### Activity
The expected output is exactly the lines below, starting at the line with "-27,7 +27,7 @@" and ending at the line with "های شخصی امام</span>", both included; no other line belongs in it.

### Front-end code change data

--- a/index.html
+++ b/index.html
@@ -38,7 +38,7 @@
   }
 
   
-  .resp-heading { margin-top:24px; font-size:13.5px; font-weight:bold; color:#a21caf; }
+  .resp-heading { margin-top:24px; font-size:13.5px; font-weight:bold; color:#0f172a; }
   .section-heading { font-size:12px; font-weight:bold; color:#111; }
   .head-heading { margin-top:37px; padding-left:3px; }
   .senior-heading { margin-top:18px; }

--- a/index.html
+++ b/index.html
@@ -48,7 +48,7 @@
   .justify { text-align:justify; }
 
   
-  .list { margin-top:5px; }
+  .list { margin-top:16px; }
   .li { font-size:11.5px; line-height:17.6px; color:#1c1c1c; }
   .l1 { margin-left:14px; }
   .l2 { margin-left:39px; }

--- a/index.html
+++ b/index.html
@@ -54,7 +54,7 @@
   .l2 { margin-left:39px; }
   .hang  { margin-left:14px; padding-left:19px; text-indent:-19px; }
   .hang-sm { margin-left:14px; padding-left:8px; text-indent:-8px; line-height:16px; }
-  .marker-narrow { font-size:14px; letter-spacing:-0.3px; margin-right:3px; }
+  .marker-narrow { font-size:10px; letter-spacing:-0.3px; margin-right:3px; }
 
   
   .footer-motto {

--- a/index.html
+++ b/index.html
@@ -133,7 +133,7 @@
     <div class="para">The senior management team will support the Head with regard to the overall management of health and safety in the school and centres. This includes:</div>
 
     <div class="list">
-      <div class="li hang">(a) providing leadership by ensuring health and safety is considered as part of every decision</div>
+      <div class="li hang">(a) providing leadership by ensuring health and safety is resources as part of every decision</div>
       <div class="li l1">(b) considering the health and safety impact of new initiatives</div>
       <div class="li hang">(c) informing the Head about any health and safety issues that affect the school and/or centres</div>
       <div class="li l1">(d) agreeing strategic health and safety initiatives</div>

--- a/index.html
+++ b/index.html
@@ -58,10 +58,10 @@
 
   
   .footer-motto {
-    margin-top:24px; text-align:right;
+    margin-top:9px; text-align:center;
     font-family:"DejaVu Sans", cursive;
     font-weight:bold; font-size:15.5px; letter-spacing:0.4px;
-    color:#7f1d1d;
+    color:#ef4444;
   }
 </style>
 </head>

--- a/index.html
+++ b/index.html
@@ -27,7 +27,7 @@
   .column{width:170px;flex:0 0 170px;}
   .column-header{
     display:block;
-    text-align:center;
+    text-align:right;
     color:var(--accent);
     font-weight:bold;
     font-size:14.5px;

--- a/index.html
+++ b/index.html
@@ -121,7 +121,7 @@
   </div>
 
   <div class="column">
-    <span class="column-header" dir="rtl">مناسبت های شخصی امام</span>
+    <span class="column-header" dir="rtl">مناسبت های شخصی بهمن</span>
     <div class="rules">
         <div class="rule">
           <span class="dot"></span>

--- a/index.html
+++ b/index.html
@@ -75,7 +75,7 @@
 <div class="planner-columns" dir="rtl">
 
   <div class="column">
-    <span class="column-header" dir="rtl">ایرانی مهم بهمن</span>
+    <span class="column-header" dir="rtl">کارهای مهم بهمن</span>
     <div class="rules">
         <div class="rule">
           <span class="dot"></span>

### Exercise result
@@ -27,7 +27,7 @@
   .column{width:170px;flex:0 0 170px;}
   .column-header{
     display:block;
-    text-align:center;
+    text-align:right;
     color:var(--accent);
     font-weight:bold;
     font-size:14.5px;

--- a/index.html
+++ b/index.html
@@ -121,7 +121,7 @@
   </div>
 
   <div class="column">
-    <span class="column-header" dir="rtl">مناسبت های شخصی امام</span>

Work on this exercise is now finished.